Excerpts from a dataset:

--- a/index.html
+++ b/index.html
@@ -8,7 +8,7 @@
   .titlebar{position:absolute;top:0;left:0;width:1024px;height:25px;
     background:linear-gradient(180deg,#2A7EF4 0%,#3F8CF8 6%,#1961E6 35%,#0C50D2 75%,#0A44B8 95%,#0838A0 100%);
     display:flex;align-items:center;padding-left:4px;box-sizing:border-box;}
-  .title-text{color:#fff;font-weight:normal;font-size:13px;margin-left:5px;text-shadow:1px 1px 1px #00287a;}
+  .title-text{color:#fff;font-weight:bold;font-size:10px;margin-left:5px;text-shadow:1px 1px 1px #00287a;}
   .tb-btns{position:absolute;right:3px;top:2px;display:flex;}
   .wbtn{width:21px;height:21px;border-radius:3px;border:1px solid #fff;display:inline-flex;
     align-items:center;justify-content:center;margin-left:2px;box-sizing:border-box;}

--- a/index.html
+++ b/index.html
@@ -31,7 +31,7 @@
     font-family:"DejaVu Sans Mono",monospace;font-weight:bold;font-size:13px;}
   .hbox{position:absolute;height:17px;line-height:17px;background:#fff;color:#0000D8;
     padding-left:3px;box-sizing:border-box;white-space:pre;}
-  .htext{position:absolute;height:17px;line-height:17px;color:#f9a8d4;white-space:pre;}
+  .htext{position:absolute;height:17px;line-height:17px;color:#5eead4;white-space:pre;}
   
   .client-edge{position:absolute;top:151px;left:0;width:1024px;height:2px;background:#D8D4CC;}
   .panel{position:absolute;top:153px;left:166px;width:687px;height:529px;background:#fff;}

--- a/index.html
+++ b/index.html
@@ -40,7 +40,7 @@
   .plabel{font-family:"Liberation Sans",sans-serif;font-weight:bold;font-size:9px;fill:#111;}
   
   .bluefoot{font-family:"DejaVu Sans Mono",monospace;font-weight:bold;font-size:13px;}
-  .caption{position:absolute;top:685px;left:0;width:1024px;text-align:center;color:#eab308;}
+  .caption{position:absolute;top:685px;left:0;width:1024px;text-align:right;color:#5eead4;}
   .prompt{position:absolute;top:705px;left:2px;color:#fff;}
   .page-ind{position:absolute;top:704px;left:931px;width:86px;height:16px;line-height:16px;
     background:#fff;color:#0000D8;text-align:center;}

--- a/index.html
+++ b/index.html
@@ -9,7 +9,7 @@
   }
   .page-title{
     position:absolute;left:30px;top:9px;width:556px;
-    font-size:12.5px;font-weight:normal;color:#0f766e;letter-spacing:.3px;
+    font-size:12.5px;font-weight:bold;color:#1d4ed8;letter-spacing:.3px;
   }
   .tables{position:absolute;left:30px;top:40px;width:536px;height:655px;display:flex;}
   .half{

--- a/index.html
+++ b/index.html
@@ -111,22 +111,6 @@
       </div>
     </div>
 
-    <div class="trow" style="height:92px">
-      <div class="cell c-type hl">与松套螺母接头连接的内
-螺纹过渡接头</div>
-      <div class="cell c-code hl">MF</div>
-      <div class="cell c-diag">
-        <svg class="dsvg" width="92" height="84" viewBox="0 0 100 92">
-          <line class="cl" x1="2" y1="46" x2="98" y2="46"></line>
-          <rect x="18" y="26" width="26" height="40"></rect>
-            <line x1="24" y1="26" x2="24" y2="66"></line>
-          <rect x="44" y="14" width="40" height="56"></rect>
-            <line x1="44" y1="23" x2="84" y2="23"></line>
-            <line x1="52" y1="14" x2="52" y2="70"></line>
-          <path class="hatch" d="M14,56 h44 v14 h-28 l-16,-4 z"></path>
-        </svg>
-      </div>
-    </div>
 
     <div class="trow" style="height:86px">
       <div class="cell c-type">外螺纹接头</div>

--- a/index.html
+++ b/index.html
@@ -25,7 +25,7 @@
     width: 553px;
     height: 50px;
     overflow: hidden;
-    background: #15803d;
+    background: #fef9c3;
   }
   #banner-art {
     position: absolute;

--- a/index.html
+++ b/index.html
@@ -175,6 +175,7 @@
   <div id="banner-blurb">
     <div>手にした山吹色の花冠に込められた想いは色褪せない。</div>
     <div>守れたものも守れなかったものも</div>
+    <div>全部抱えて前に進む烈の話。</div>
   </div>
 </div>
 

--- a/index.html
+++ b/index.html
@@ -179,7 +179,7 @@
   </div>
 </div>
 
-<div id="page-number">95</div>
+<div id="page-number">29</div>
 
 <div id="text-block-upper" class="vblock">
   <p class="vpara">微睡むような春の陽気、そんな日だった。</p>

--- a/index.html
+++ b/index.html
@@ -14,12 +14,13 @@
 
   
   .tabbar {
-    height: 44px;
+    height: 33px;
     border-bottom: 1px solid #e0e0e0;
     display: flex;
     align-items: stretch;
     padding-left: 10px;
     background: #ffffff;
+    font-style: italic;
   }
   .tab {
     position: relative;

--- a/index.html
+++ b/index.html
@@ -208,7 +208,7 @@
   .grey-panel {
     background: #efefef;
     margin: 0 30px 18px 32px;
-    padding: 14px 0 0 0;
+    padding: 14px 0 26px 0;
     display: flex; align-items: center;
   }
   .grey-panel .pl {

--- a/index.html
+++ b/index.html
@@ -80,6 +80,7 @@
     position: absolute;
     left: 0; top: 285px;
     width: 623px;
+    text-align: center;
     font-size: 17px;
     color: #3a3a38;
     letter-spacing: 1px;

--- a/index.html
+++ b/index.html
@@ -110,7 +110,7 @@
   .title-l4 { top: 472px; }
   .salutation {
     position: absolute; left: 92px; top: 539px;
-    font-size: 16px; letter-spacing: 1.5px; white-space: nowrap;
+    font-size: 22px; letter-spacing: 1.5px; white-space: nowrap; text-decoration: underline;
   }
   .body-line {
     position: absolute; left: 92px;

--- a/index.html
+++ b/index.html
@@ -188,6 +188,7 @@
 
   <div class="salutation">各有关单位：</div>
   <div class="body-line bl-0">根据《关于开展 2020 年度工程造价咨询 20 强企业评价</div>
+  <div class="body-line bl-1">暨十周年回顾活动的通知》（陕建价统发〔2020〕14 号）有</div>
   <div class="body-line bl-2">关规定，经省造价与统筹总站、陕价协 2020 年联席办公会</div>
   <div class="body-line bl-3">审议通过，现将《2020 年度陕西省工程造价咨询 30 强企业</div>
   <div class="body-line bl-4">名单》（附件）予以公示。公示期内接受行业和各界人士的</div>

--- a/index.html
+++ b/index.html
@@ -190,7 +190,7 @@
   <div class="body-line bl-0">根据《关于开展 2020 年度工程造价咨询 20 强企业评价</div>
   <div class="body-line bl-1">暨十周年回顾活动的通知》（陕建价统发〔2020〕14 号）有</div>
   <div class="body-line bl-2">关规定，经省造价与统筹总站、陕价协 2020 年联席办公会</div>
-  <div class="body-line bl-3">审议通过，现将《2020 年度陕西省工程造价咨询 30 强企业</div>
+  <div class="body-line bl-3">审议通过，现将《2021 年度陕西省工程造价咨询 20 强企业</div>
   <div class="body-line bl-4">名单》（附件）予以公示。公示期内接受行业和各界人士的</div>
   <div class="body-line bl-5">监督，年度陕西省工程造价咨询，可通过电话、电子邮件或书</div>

## WHAT YOU NEED TO DO
Among the lines of the data, find every one that holds "border" and copy it.

## WORKED SOLUTION
     display:flex;align-items:center;padding-left:4px;box-sizing:border-box;}
   .wbtn{width:21px;height:21px;border-radius:3px;border:1px solid #fff;display:inline-flex;
     align-items:center;justify-content:center;margin-left:2px;box-sizing:border-box;}
     padding-left:3px;box-sizing:border-box;white-space:pre;}
     border-bottom: 1px solid #e0e0e0;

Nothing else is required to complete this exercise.